As a child, Crystal Swain-Bates was a voracious reader. She was the type of child who got in trouble for reading long after bedtime with a flashlight under the blanket. But at the time she didn’t realize that most of the books she read didn’t feature characters that looked like her.
“I read so much as a kid but it never crossed my mind that there could be books written by black authors or that featured black characters,” said Swain-Bates, 35 of Atlanta. “I didn’t see any books that showcased black characters in fantasy roles as princesses or superheroes.”
Swain-Bates wanted to make a difference so in 2013 through Amazon KDP, she self-published her first book for children. “The Colorful Adventures of Zoe & Star: An Activity and Coloring Book,” was so well-received it encouraged Swain-Bates to keep going. Her first picture book, “Big Hair, Don’t Care,” is one of Amazon's most highly reviewed black children's books on the market.
Swain-Bates, a cyber analyst for the state, has watched income from her side hustle overtake her salary as her brand has expanded to include themed party supplies and more.
“I had that passion and that desire to be a writer and I ignored it for a long time because I was in such a fabulous career,” Swain-Bates said. “At such a young age I knew what I wanted to be. I just didn’t get there right away.”
As a student at Florida State University, Swain-Bates avoided majoring in English or creative writing. “I think there is a bias toward getting degrees like that. You don’t know if you will be able to get a job,” she said.
She loved science but she wasn’t so great at math and she realized she needed to find something that meshed with her natural abilities. One day she spotted a flyer about careers in international affairs and it sounded like something she would enjoy.
A month after she graduated, she moved to France to teach English. While there she applied for a job at the Defense Intelligence Agency in D.C. where she stayed for two years before returning to school for a master’s degree in the same field.
When a recruiter from the Central Intelligence Agency came to campus, Swain-Bates raced over with her resume in hand. She got the job as a foreign media analyst, a dream job for her, but after a stint in Germany and on the eve of her return to D.C., Swain-Bates decided it was time for a change.

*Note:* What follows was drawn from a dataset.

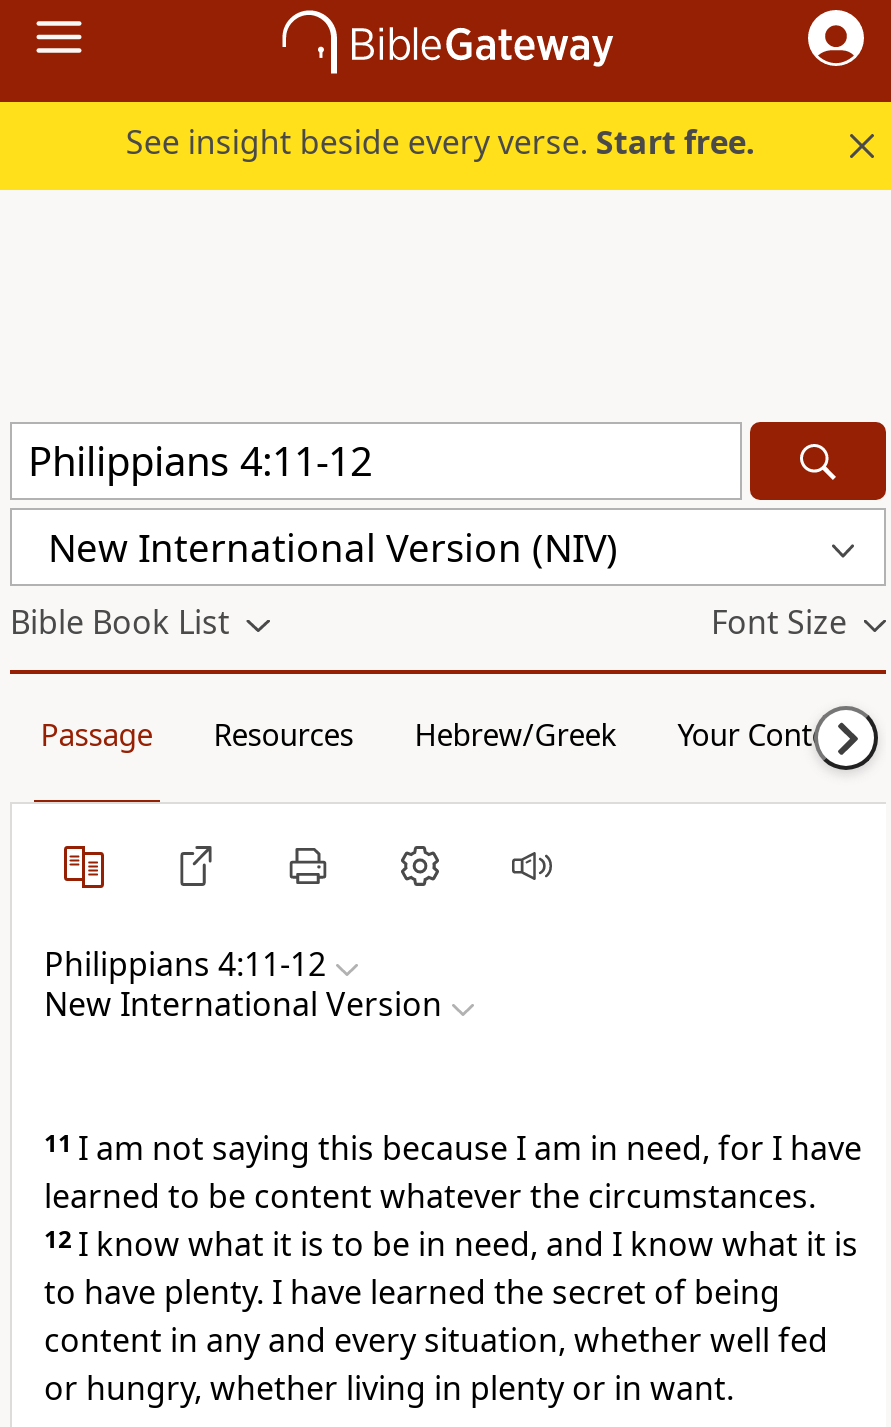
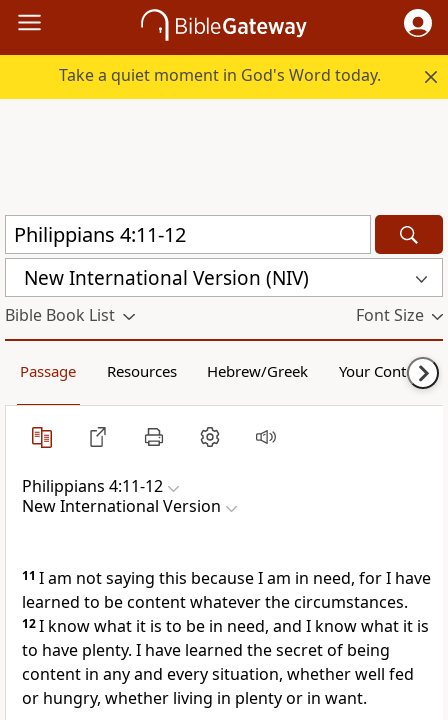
[126,120,756,164] See insight beside every verse. Start free. -> [59,64,381,86] Take a quiet moment in God's Word today.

“I woke up one day and I didn’t want to return to D.C.,” she said. “I wanted to start a publishing company and write children’s books.” She resigned and moved home to Atlanta where she scored a job with the state and began working on her books.
“I would get up and go to work from nine-to-five. I would get home, eat dinner and it was back to work. I would quite literally be working at home from about 9 or 10 p.m. to 4 or 5 a.m., then I would start all over again,” she said.
She also had to figure out how to publish her books. She knew she didn’t want to go the traditional route but she also didn’t know anyone who was making a full-time salary as a self-published author.
She learned about Amazon KDP which didn’t require a huge outlay of money and would publish her books on demand. Though she had no idea how her work would be received, she felt it was important. That year, she published six books with “Big Hair, Don’t Care,” -- a rhyming picture book -- earning top ratings on Amazon.
“Around that time so many little black girls in school were being suspended or getting in trouble for wearing their natural hair to school the way it grows out of their heads. I wanted to create a book that would showcase a little girl with huge hair who takes pride in her hair and in her appearance,” Swain-Bates said.
Readers began sharing how much of an impact the book had on the self-esteem of their daughters or young girls they knew. Soon, Swain-Bates was being asked to make appearances at schools and events nationwide. It was the kind of impact she never had working for the federal government.
There are now quite a few books that are written specifically for children of color, and Swain-Bates hopes they keep coming.
“The thing that is important to me is that I am really committed to filling the diversity gap in children’s literature and I encourage any other aspiring authors that want to do the same to just do it,” she said.